Energy and Climate Change Minister Greg Hands said:
“As set out in the Prime Minister’s Ten Point Plan, Carbon Capture Usage and Storage could be crucial in helping the UK to reduce emissions.
“That’s why we are investing £1 billion to help the UK become a world-leader in developing the technology to capture and store harmful carbon emissions. This licence awarded to Harbour Energy is another important contribution in making this a reality.”
Phil Kirk, President and Chief Executive Officer (Europe), Harbour Energy, said:
“The OGA’s decision to grant Harbour Energy a carbon storage licence is great news for the Humber and for the V Net Zero Humber Cluster.

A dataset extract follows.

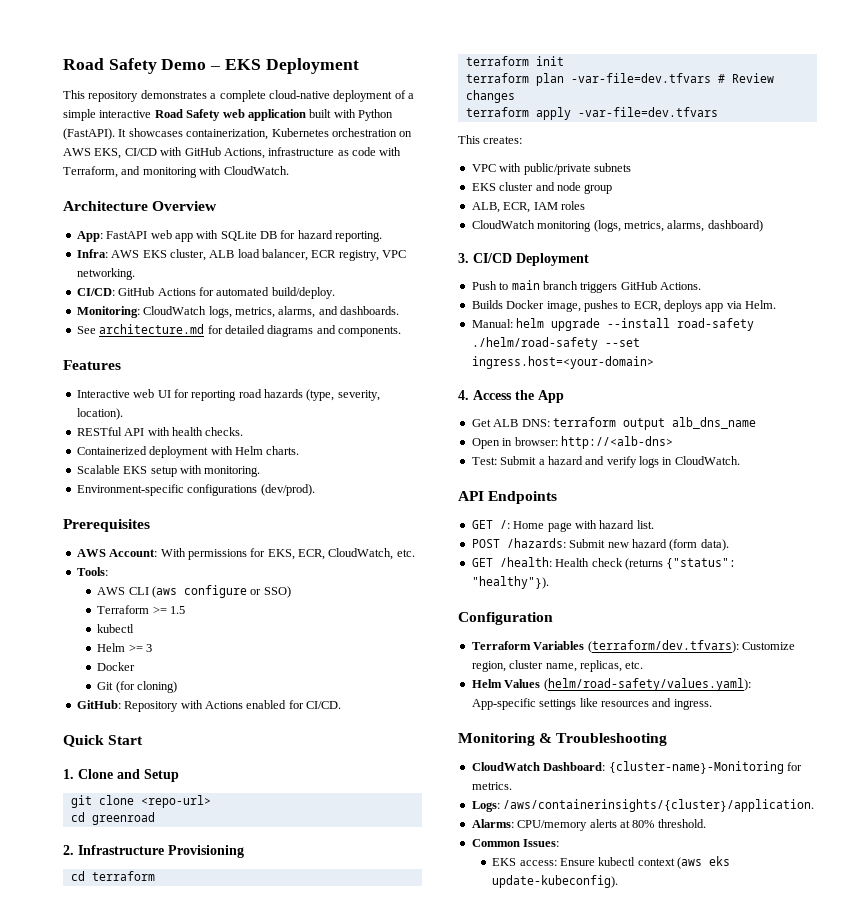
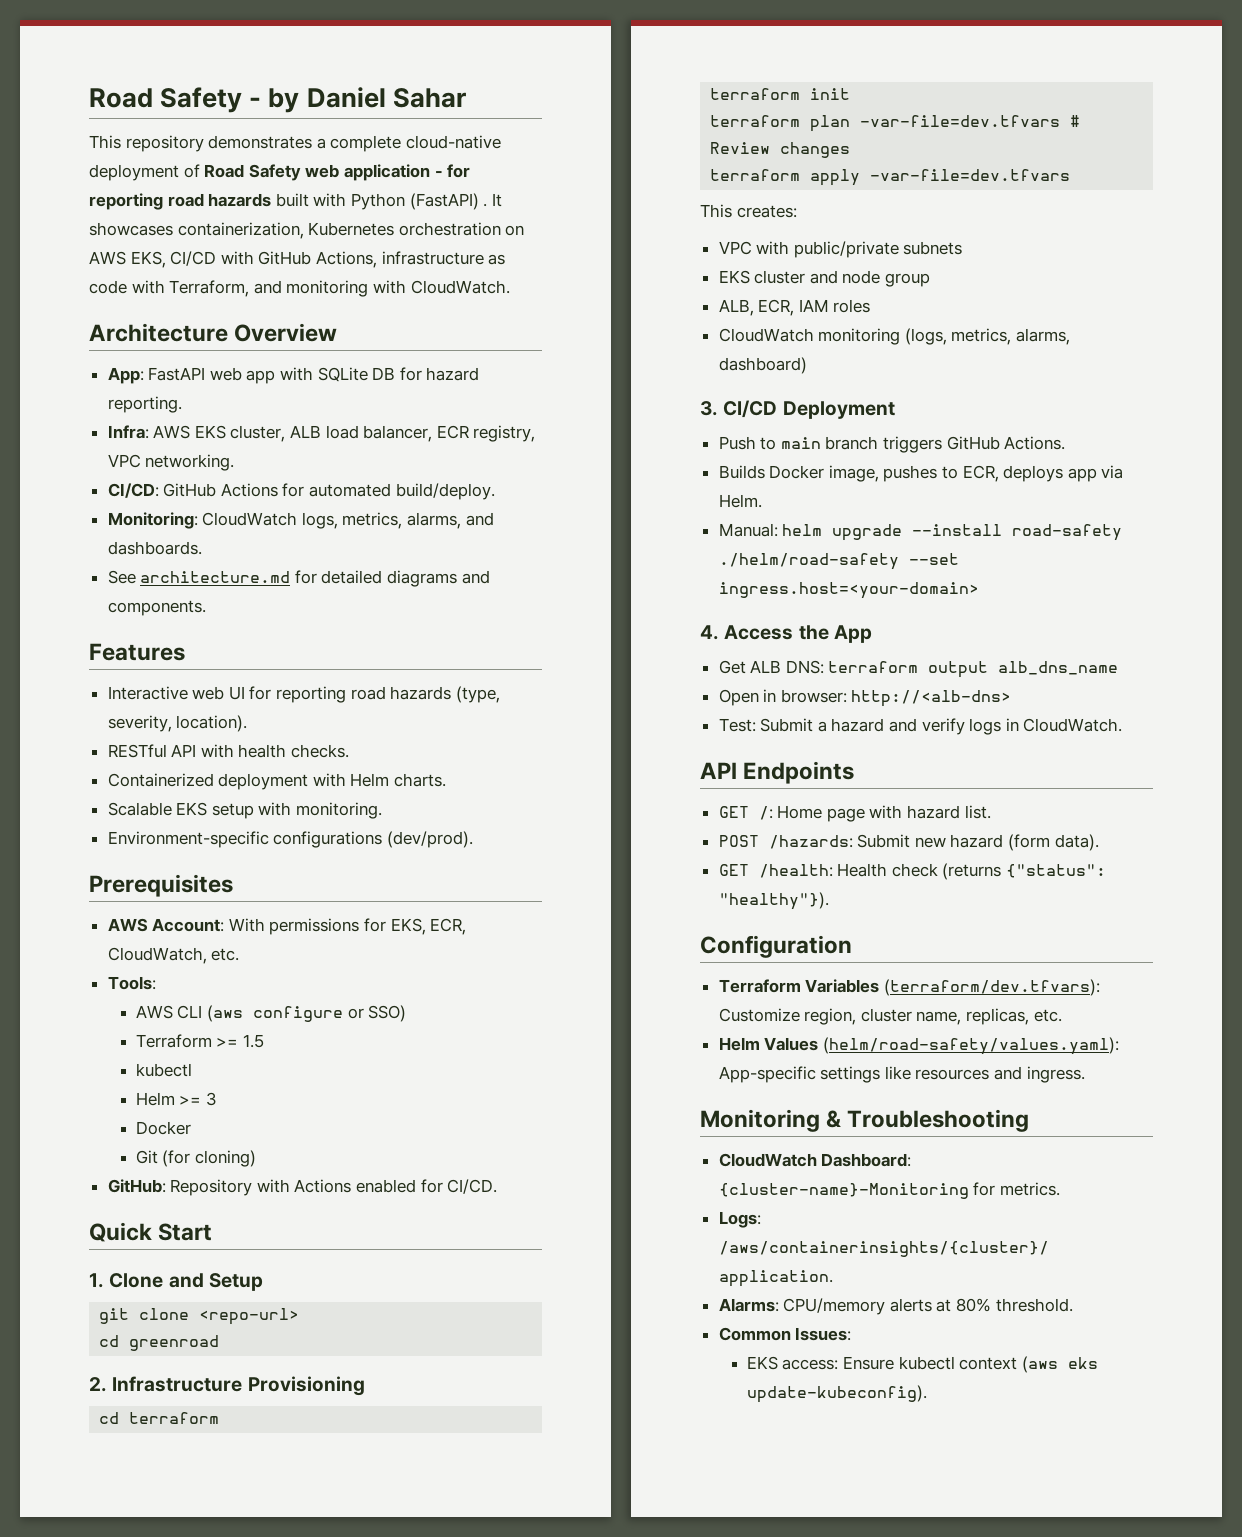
- Road Safety Demo – EKS Deployment
+ Road Safety - by Daniel Sahar
- This repository demonstrates a complete cloud-native deployment of a simple interactive Road Safety web application built with Python (FastAPI).
+ This repository demonstrates a complete cloud-native deployment of Road Safety web application - for reporting road hazards built with Python (FastAPI) .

It is an essential milestone which comes at an exciting time for the project as we seek to remove more than 50% of existing industrial emissions in the Humber region.
“The V Net Zero Humber Cluster will create and support an average of 6,000 construction jobs between 2024 and 2030 and safeguard over 20,000 regional jobs.
“We look forward to the results of BEIS’s cluster sequencing competition and stand ready to deliver the entirety of Government’s carbon sequestration target by 2030 through the deployment of the V Net Zero Humber Cluster.”
Notes to editors:
- Carbon capture and storage (CCS) refers to a number of techniques and processes which capture carbon dioxide emissions, generally from industrial processes. The CO2 can then be transported, including via repurposed gas pipelines, and stored, for example in underground locations within the rock formations below the UK Continental Shelf.
- Details about Harbour Energy’s projects can be found here.
- The ‘Appraisal Term’ is six years, however an application for a storage permit can be submitted at any time during the Appraisal Term and will be subject to appropriate assessments and evaluations.
- The OGA is the licensing authority for offshore carbon dioxide storage in the UK, approving and issuing carbon dioxide storage and appraisal licences, storage permits, and maintaining the carbon storage public register.
- It should be noted that the licences do not convey permission for development activities including drilling and injection testing: these require further consents from the OGA.
- Certain activities proposed under CS licences may also be subject to specific environmental assessment by BEIS (Offshore Petroleum Regulator for Environment and Decommissioning (OPRED)).
- A licensee also requires a lease from the Crown Estate/Crown Estate Scotland (as applicable) before undertaking storage activities.
- The OGA also asks petroleum licence operators, as part of approving any cessation of production plans, to show that they have considered economic development opportunities, including the CCS potential, for any infrastructure.
- In addition, the OGA is a statutory consultee to the Offshore Petroleum Regulator for Environment and Decommissioning (OPRED), in relation to operators’ decommissioning plans, in particular whether reuse opportunities or potential has been considered.
- In 2019 there were 31.9 million licensed cars in the UK.
- The list of carbon appraisal and storage projects licensed by the OGA can be seen here
- The Ten Point Plan for a Green Industrial Revolution
- BEIS leads government policy on CCS.